Corrosion image analysis on galvanized steel by using superpixel DBSCAN clustering algorithm

슈퍼픽셀 DBSCAN 군집 알고리즘을 이용한 용융아연도금 강판의 부식이미지 분석

김범수a, 김연원b, 이경황c, 양정현a*
Beomsoo Kima, Yeonwon Kimb, Kyunghwang Leec, Jeonghyeon Yanga*

a경상국립대학교 기계시스템공학과, b목포해양대학교 메카트로닉스공학부, c포스코 철강솔루션연구소
aDepartment of Mechanical System Engineering, Gyeongsang National University, Tongyeong, 53064, Korea bDivision of Mechatronics Engineering, Mokpo National Maritime University, Mokpo, 58628, Korea cSteel Solution R&D Center, POSCO, Inchen, 21985, Korea

DOI : 10.5695/JSSE.2022.55.3.164


Hot-dip galvanized steel(GI) is widely used throughout the industry as a corrosion resistance material. Corrosion of steel is a common phenomenon that results in the gradual degradation under various environmental conditions.

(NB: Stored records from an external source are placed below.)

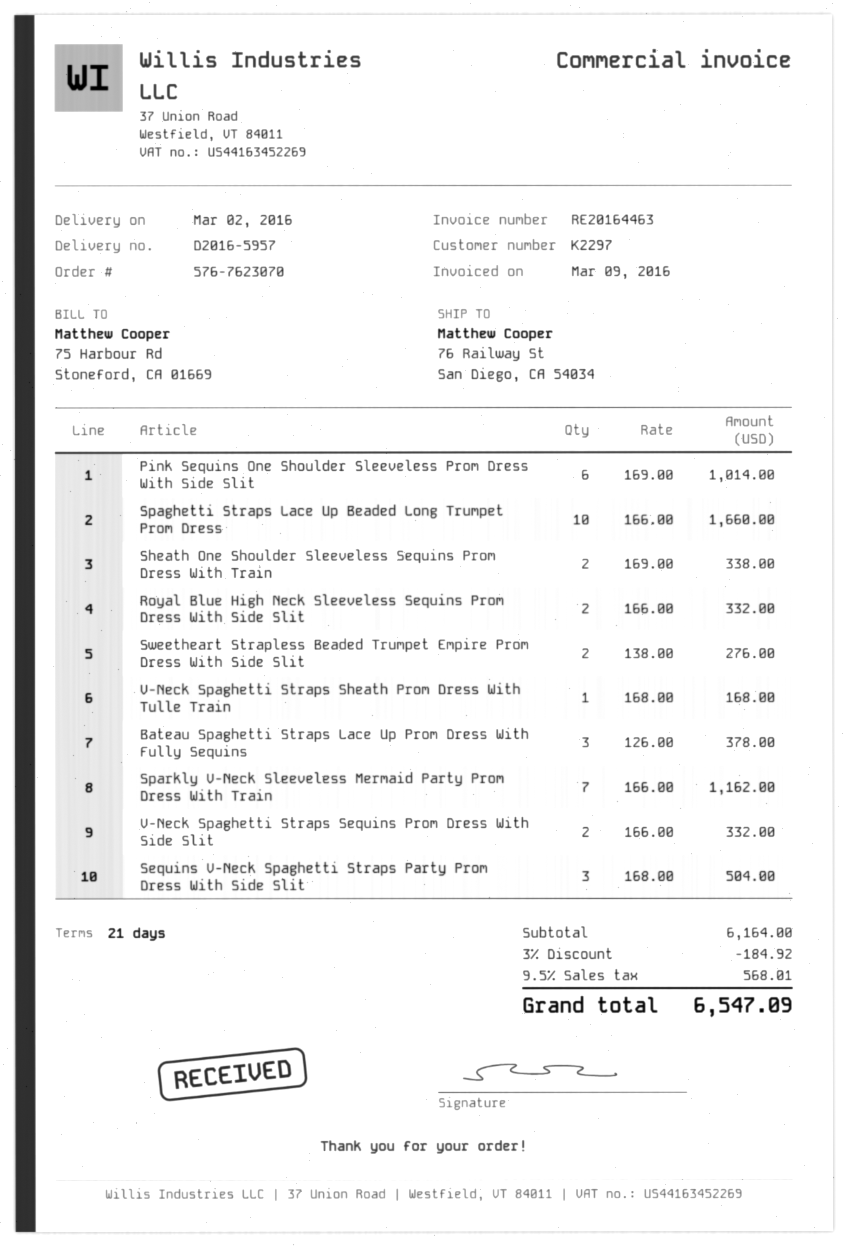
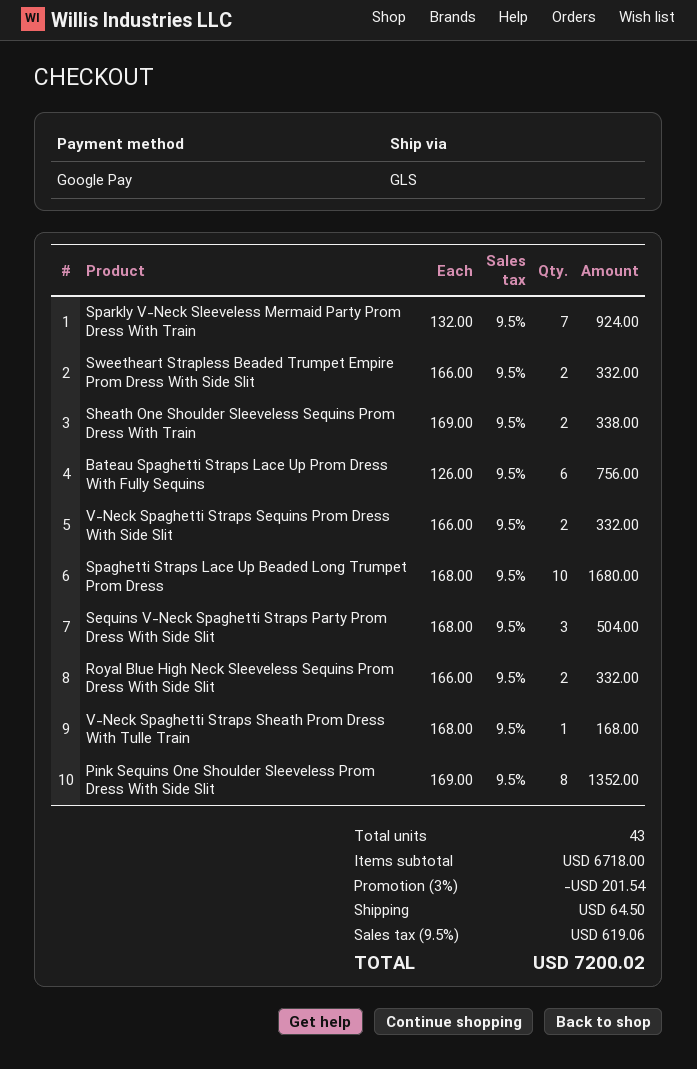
Pink Sequins One Shoulder Sleeveless Prom Dress With Side Slit: 6 x 169.00 = 1014.00 -> 8 x 169.00 = 1352.00
Spaghetti Straps Lace Up Beaded Long Trumpet Prom Dress: 10 x 166.00 = 1660.00 -> 10 x 168.00 = 1680.00
Sweetheart Strapless Beaded Trumpet Empire Prom Dress With Side Slit: 2 x 138.00 = 276.00 -> 2 x 166.00 = 332.00
Bateau Spaghetti Straps Lace Up Prom Dress With Fully Sequins: 3 x 126.00 = 378.00 -> 6 x 126.00 = 756.00
Sparkly V-Neck Sleeveless Mermaid Party Prom Dress With Train: 7 x 166.00 = 1162.00 -> 7 x 132.00 = 924.00
subtotal: 6164.00 -> 6718.00
discount: 3% = 184.92 -> 3% = 201.54
shipping: none -> 64.50
tax: 9.5% = 568.01 -> 9.5% = 619.06
total: 6547.09 -> 7200.02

Corrosion monitoring is to track the degradation progress for a long time. Corrosion on steel plate appears as discoloration and any irregularities on the surface. This study developed a quantitative evaluation method of the rust formed on GI steel plate using a superpixelbased DBSCAN clustering method and k-means clustering from the corroded area in a given image. The superpixel-based DBSCAN clustering method decrease computational costs, reaching automatic segmentation. The image color of the rusty surface was analyzed quantitatively based on HSV(Hue, Saturation, Value) color space. In addition, two segmentation methods are compared for the particular spatial region using their histograms.


Corrosion; Superpixel; DBSCAN; k-means clustering; HSV color space.